Les deux commentaires convergent sur un point central : le HHS a détourné la notion de qualité de la preuve pour légitimer un rejet idéologique. Dowshen et collègues notent que « le rapport du HHS utilise le concept technique de “qualité des preuves” pour justifier le rejet des soins d’affirmation de genre, [tout en] admettant qu’aucune donnée ne soutient l’alternative qu’il préconise – la psychothérapie seule. »
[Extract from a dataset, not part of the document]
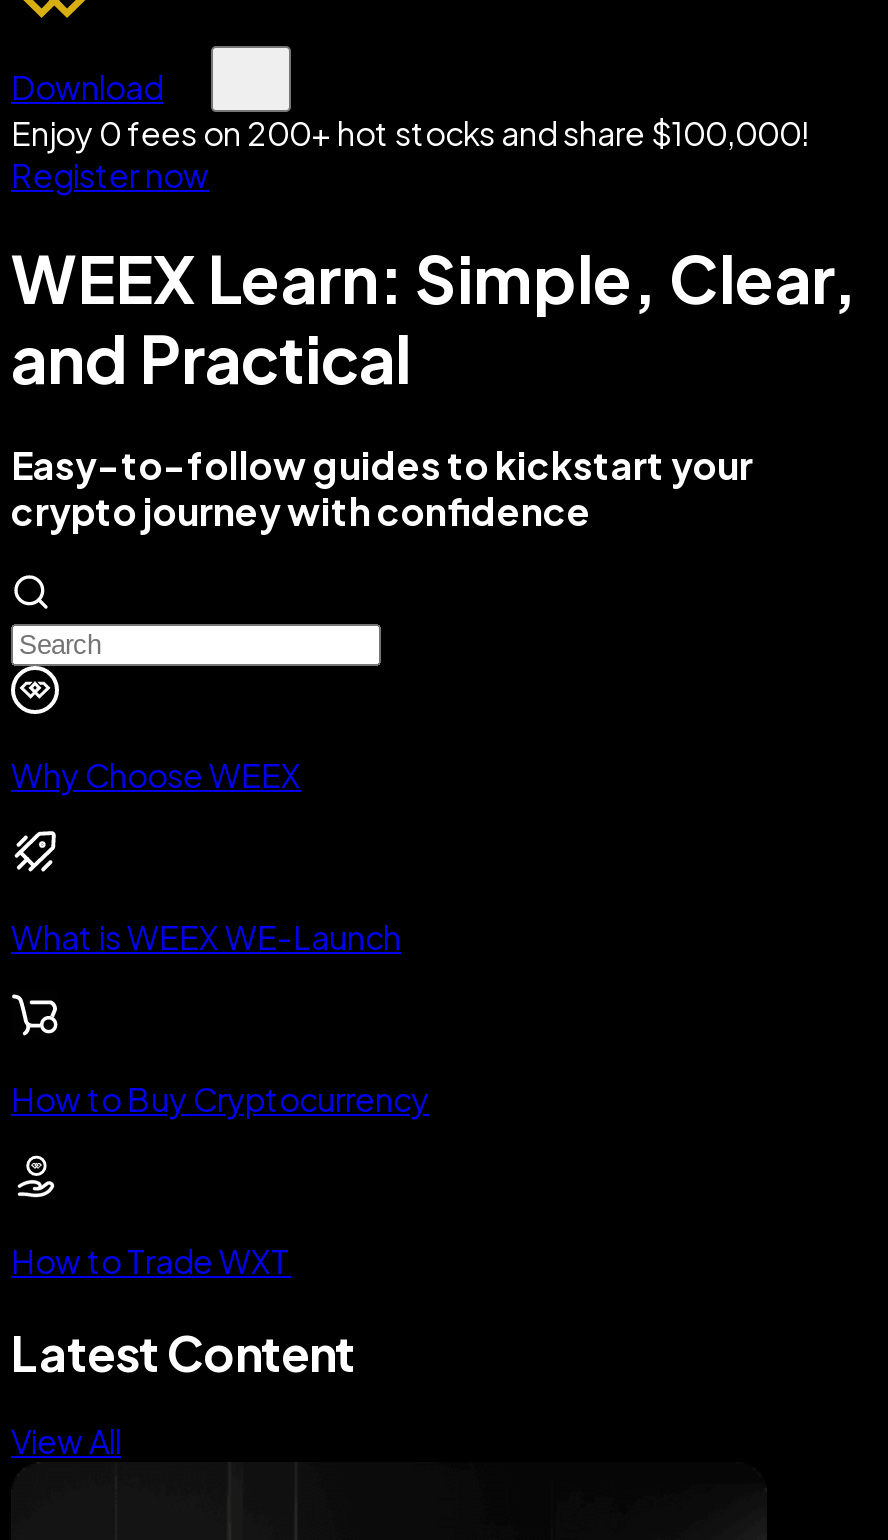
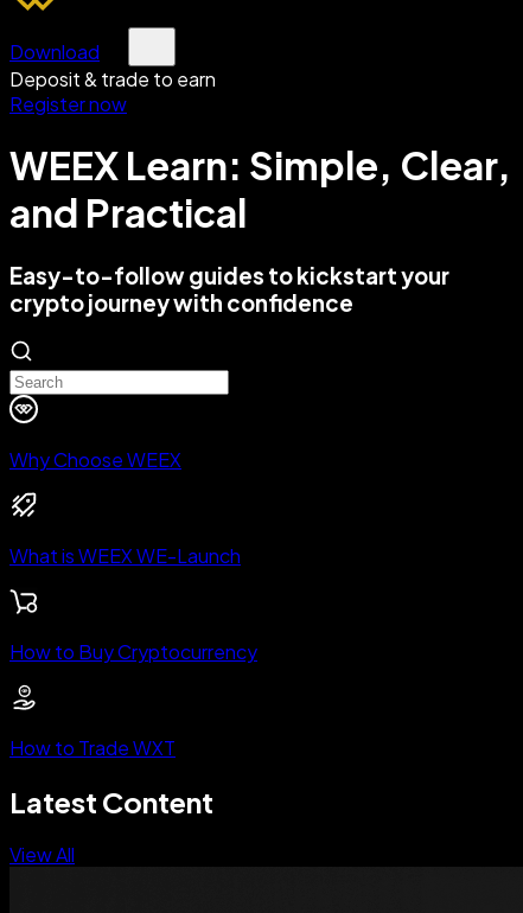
[11,112,811,154] Enjoy 0 fees on 200+ hot stocks and share $100,000! -> [9,66,216,91] Deposit & trade to earn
Sécurité, bénéfices et éthique clinique
Les deux articles contestent la présentation alarmiste des risques : le rapport HHS « n’apporte aucune preuve que les médicaments bloquant la puberté et l’hormonothérapie soient nuisibles. » Ils rappellent au contraire que ces traitements sont utilisés depuis des décennies avec des taux d’effets indésirables faibles et une efficacité clinique reconnue. Rider et collègues mentionnent également que les études longitudinales montrent une réduction des symptômes dépressifs et suicidaires, ainsi qu’une amélioration de la qualité de vie, éléments absents du rapport. Sur le plan éthique, les deux équipes invoquent le principe de non-malfaisance : refuser ou interrompre des traitements pourtant validés expose les jeunes concernés à un risque accru de détresse et de suicide.
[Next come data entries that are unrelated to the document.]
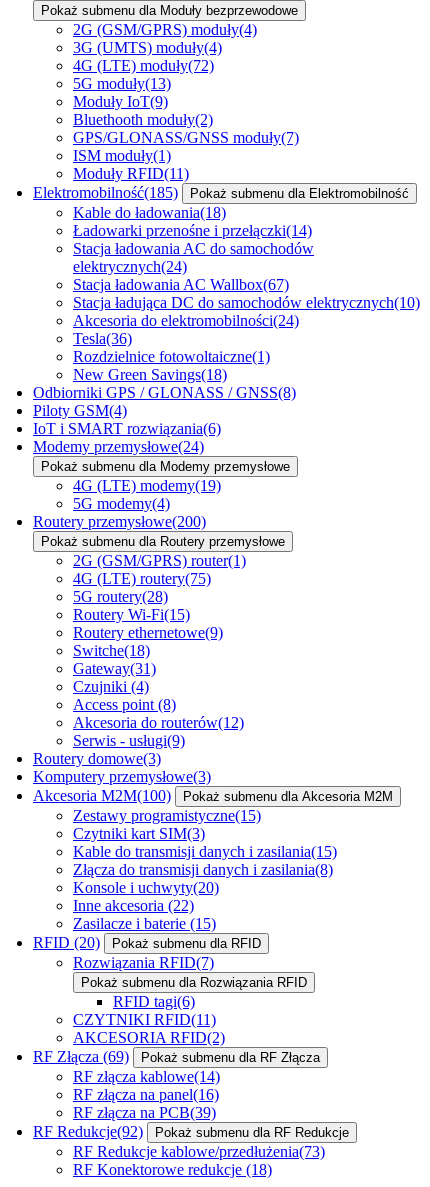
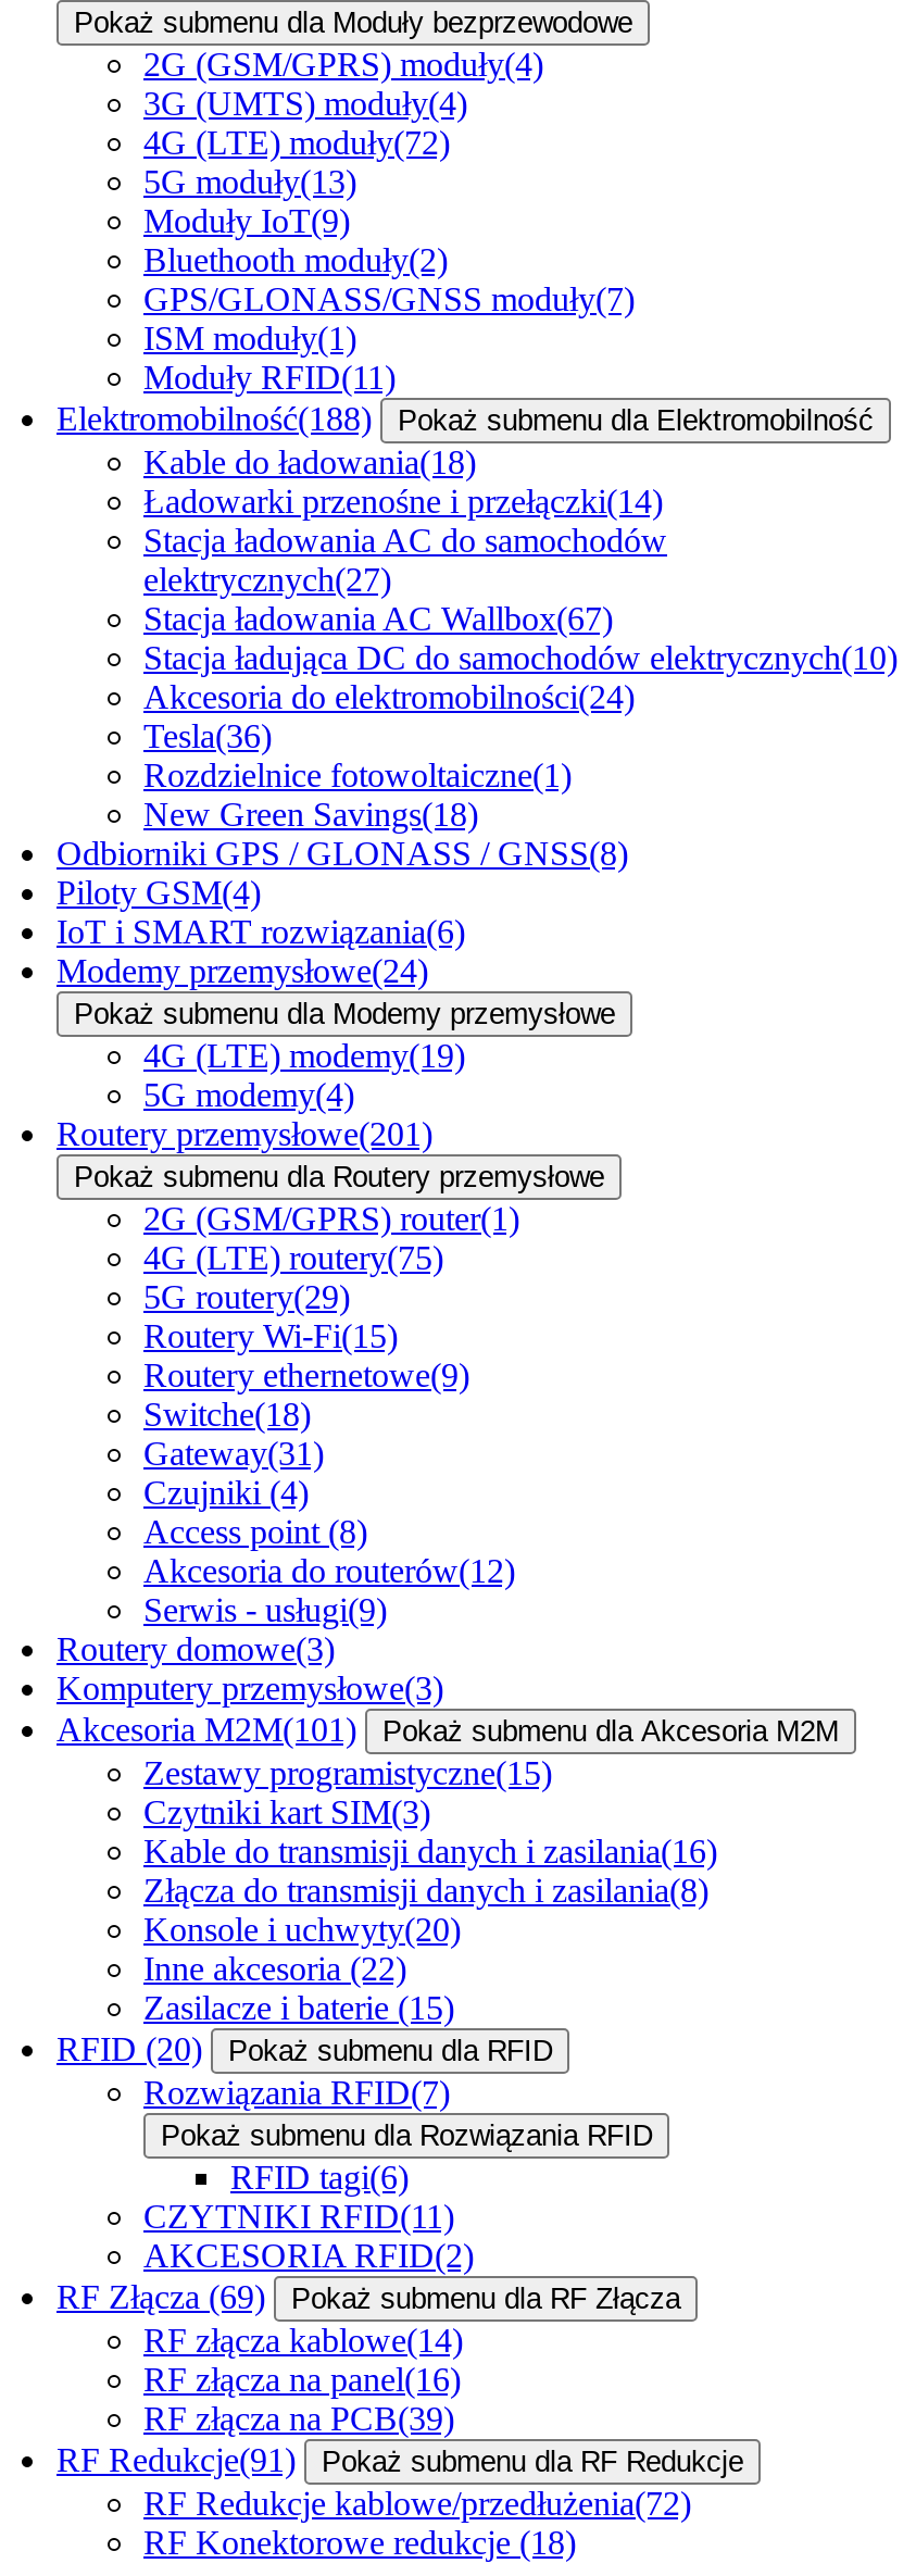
[33,184,178,201] Elektromobilność(185) -> [57,400,372,437] Elektromobilność(188)
[73,258,187,275] elektrycznych(24) -> [143,561,391,598] elektrycznych(27)
[33,513,206,530] Routery przemysłowe(200) -> [57,1115,432,1152] Routery przemysłowe(201)
[73,588,168,605] 5G routery(28) -> [143,1278,350,1315] 5G routery(29)
[33,787,393,804] Akcesoria M2M(100) Pokaż submenu dla Akcesoria M2M -> [57,1711,839,1748] Akcesoria M2M(101) Pokaż submenu dla Akcesoria M2M
[73,843,337,860] Kable do transmisji danych i zasilania(15) -> [143,1833,717,1870] Kable do transmisji danych i zasilania(16)
[33,1123,349,1140] RF Redukcje(92) Pokaż submenu dla RF Redukcje -> [57,2441,743,2478] RF Redukcje(91) Pokaż submenu dla RF Redukcje
[73,1143,325,1160] RF Redukcje kablowe/przedłużenia(73) -> [143,2485,691,2522] RF Redukcje kablowe/przedłużenia(72)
Un instrument politique sous couvert de science
En conclusion, Dowshen et collègues dénoncent « une dangereuse intrusion du politique dans la médecine. » Le rapport du HHS, s’inscrit dans la continuité pratique de son ministre – Robert F. Kennedy Jr. – qui a déclaré vouloir « créer la preuve » (« make the proof ») pour justifier a posteriori une décision politique. Écrit en 90 jours, ce rapport anonyme contient des conclusions qui semblent écrites à l’avance. Ces apports indiquent que le rapport HHS n’est ni une revue neutre ni une contribution méthodologique à la recherche sur les soins d’affirmation de genre. Il s’apparente davantage à un outil de légitimation d’une politique d’exclusion, élaboré dans un climat de tension budgétaire et idéologique. Son contenu – largement discrédité par la communauté scientifique – participe d’une stratégie visant à désancrer la médecine trans-affirmative du champ de la science clinique pour la reléguer dans celui du débat moral et partisan. Pour les chercheur·ses et clinicien·nes, ce cas doit représenter une alerte majeure : il montre comment des institutions gouvernementales peuvent instrumenter la rhétorique de la rigueur scientifique pour justifier des reculs normatifs. Pour les jeunes trans et leurs familles, il signifie concrètement un risque accru de privation de soins et de stigmatisation institutionnelle.
Et pour la communauté scientifique, nous pouvons nous poser une question fondamentale : jusqu’où peut-on laisser la science devenir l’alibi d’un pouvoir politique qui se sert d’elle pour restreindre les droits humains plutôt que pour améliorer la santé publique ?
Note : toutes les traductions de citations versées ici sont réalisées par Trajectoires Jeunes Trans.